- How to complete this task -
Leaving out the pictures, copy each record below exactly.

- Source records -

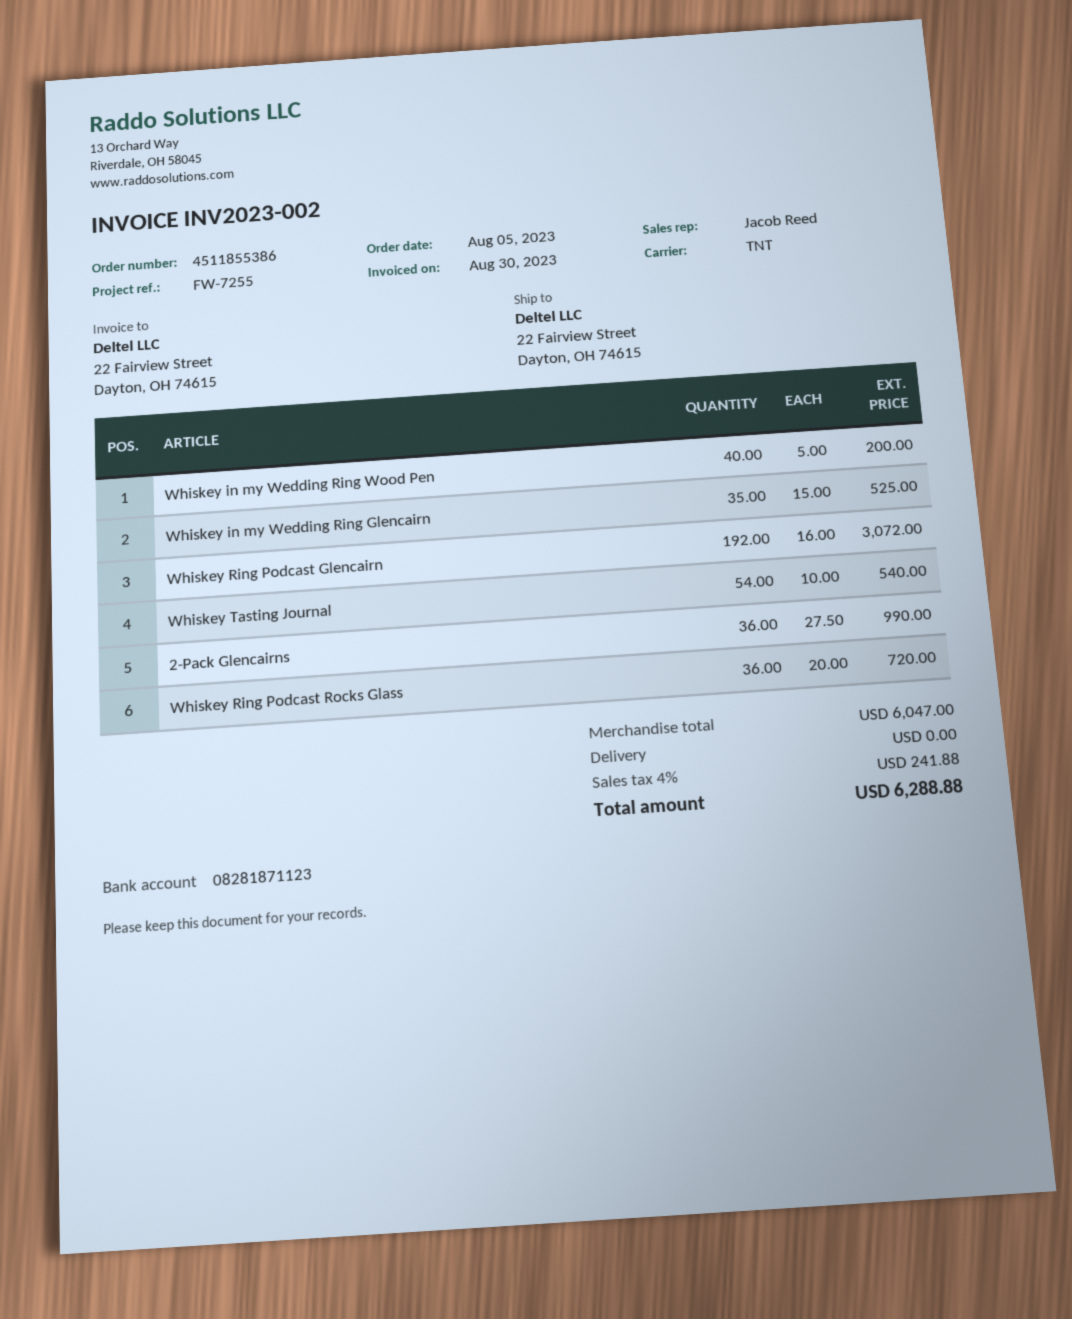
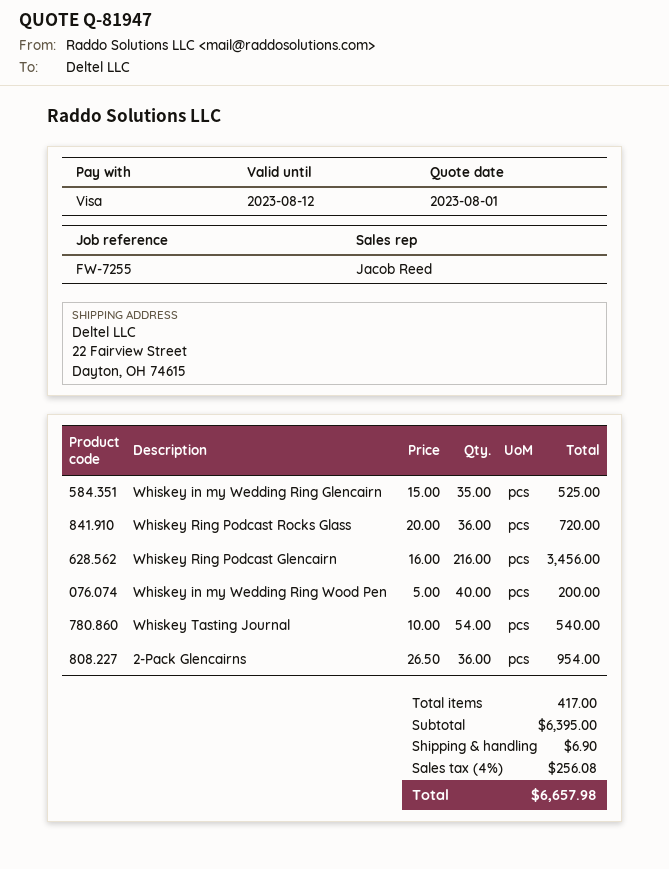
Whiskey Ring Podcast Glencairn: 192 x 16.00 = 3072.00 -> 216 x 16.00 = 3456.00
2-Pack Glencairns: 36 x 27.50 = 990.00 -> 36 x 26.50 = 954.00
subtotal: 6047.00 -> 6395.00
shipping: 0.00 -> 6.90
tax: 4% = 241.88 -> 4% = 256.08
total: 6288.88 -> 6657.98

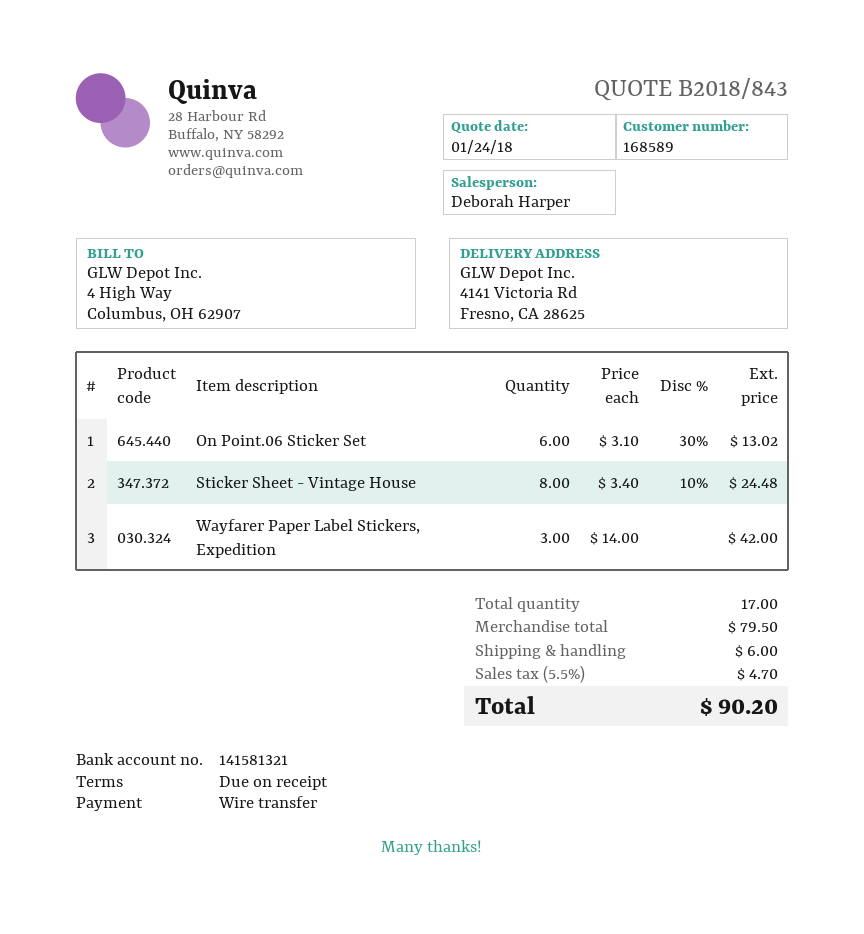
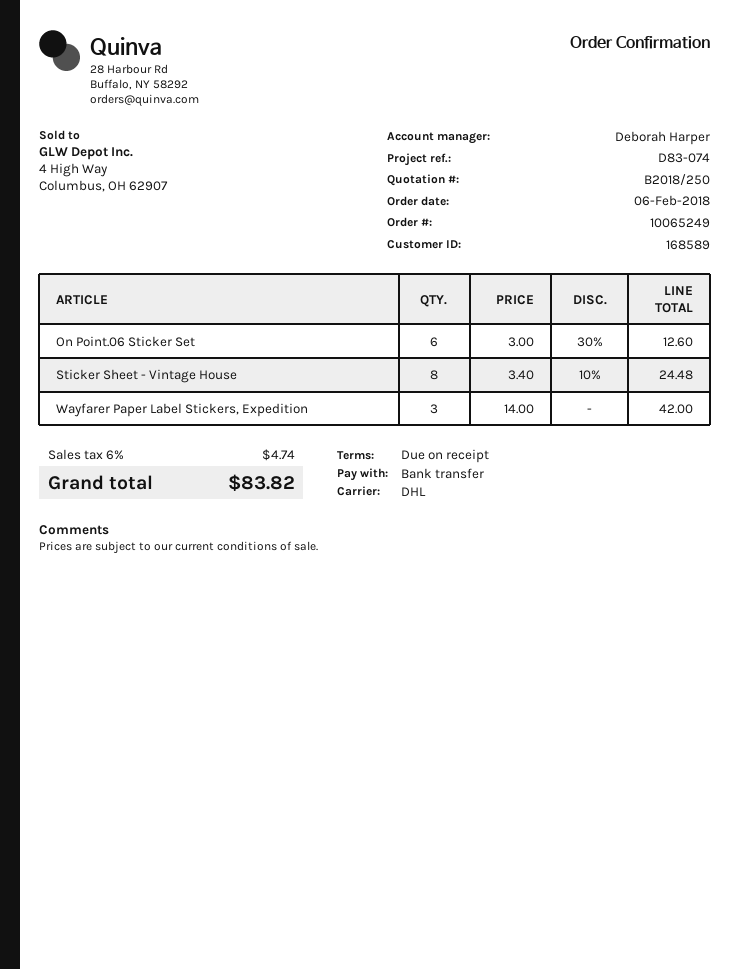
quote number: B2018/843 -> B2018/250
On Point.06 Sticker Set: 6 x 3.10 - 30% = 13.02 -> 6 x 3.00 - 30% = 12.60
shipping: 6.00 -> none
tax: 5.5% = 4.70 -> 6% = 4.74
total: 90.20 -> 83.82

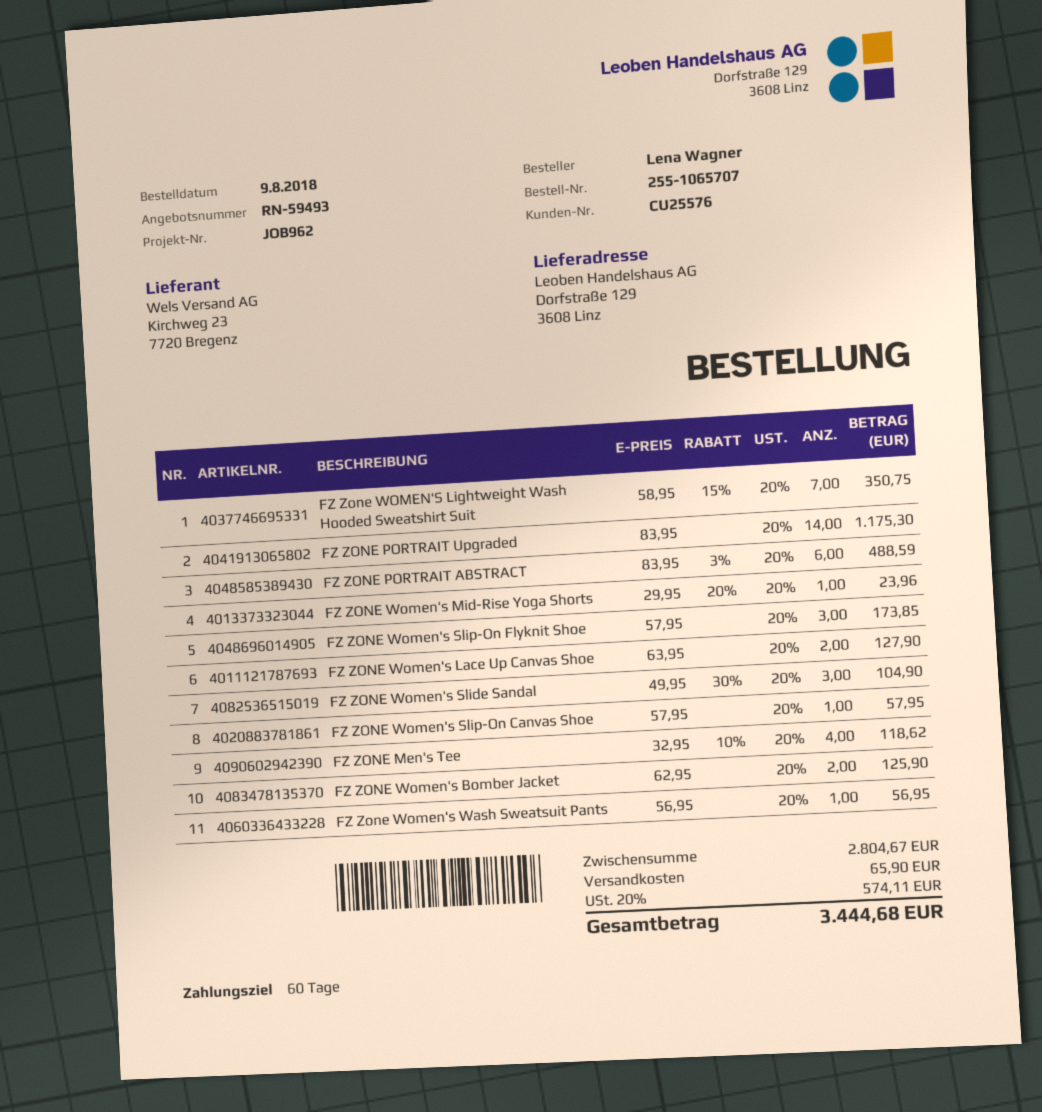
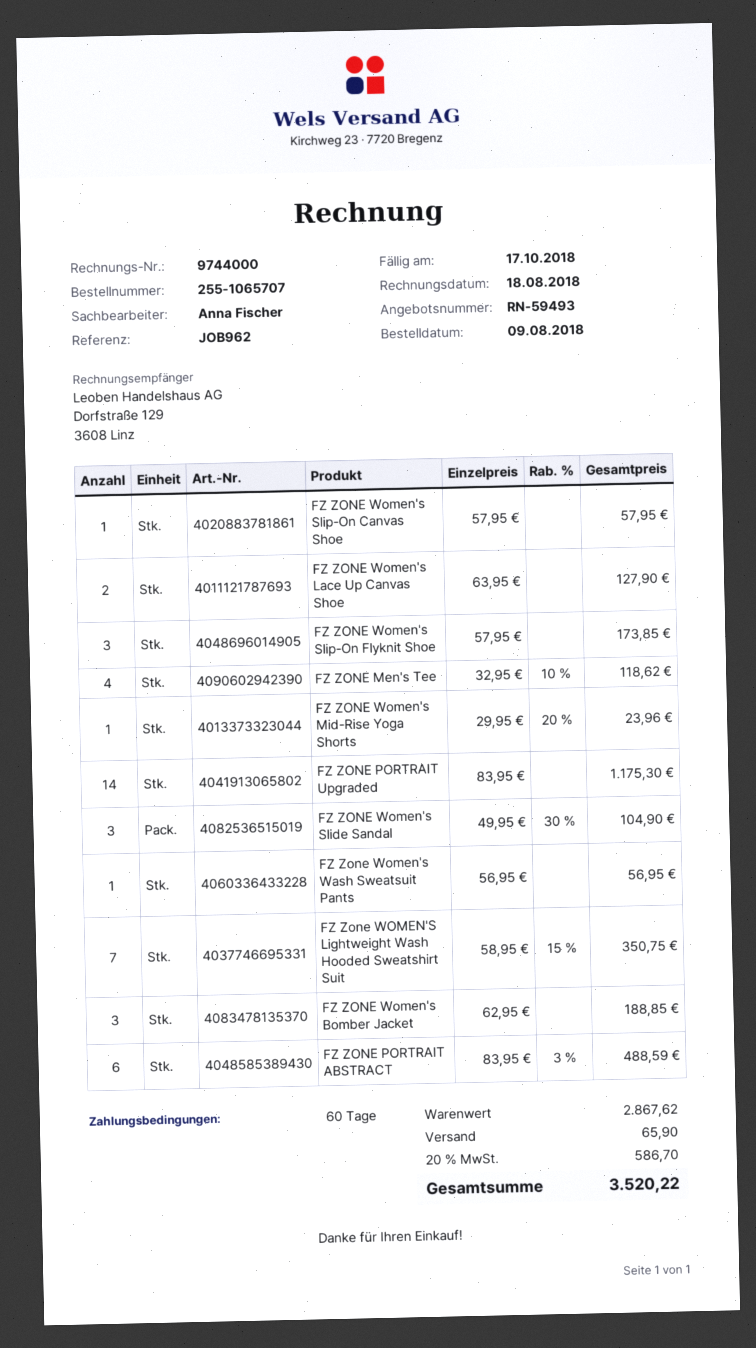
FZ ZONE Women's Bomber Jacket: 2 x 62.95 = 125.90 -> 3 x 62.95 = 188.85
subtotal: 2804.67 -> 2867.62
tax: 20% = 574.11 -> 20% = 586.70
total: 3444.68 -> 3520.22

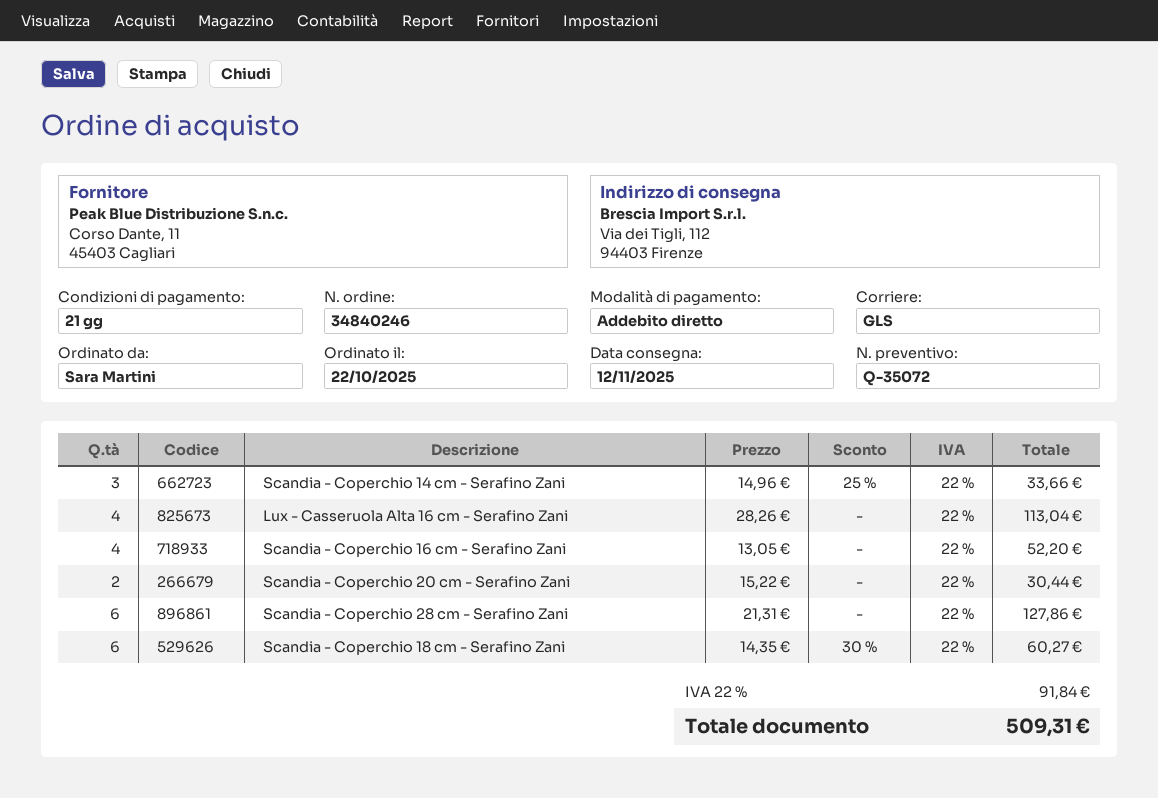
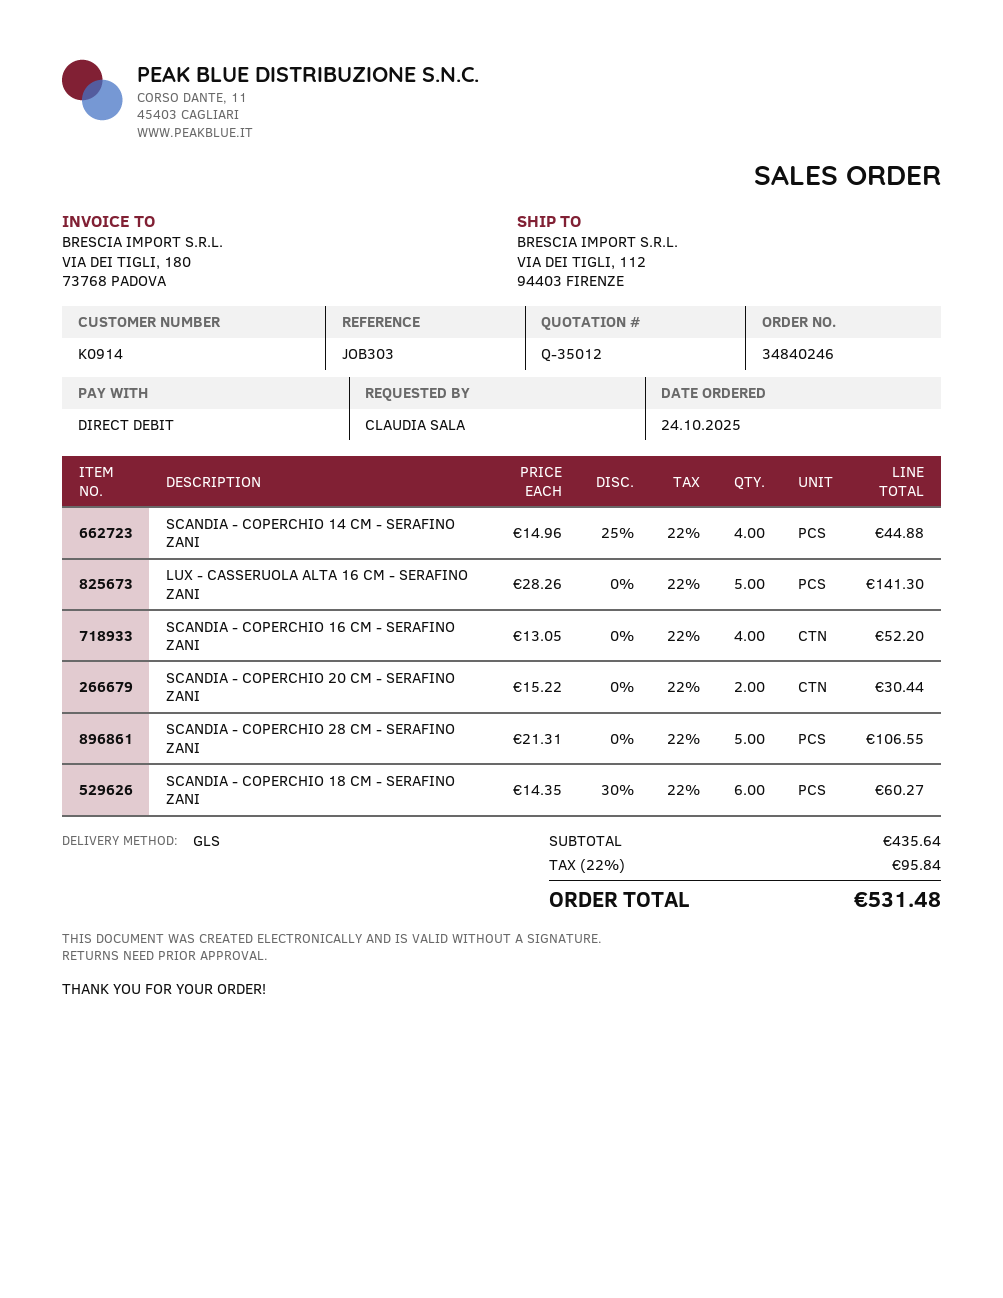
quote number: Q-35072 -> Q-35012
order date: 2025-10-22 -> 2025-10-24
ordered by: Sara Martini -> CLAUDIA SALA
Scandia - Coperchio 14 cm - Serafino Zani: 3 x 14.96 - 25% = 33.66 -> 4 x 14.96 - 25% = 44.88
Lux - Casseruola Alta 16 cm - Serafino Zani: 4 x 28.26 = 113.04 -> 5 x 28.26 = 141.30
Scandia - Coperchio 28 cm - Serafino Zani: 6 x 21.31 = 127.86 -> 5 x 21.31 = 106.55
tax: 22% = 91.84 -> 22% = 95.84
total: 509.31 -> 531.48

- Task result -
Whiskey Ring Podcast Glencairn: 192 x 16.00 = 3072.00 -> 216 x 16.00 = 3456.00
2-Pack Glencairns: 36 x 27.50 = 990.00 -> 36 x 26.50 = 954.00
subtotal: 6047.00 -> 6395.00
shipping: 0.00 -> 6.90
tax: 4% = 241.88 -> 4% = 256.08
total: 6288.88 -> 6657.98

quote number: B2018/843 -> B2018/250
On Point.06 Sticker Set: 6 x 3.10 - 30% = 13.02 -> 6 x 3.00 - 30% = 12.60
shipping: 6.00 -> none
tax: 5.5% = 4.70 -> 6% = 4.74
total: 90.20 -> 83.82

FZ ZONE Women's Bomber Jacket: 2 x 62.95 = 125.90 -> 3 x 62.95 = 188.85
subtotal: 2804.67 -> 2867.62
tax: 20% = 574.11 -> 20% = 586.70
total: 3444.68 -> 3520.22

quote number: Q-35072 -> Q-35012
order date: 2025-10-22 -> 2025-10-24
ordered by: Sara Martini -> CLAUDIA SALA
Scandia - Coperchio 14 cm - Serafino Zani: 3 x 14.96 - 25% = 33.66 -> 4 x 14.96 - 25% = 44.88
Lux - Casseruola Alta 16 cm - Serafino Zani: 4 x 28.26 = 113.04 -> 5 x 28.26 = 141.30
Scandia - Coperchio 28 cm - Serafino Zani: 6 x 21.31 = 127.86 -> 5 x 21.31 = 106.55
tax: 22% = 91.84 -> 22% = 95.84
total: 509.31 -> 531.48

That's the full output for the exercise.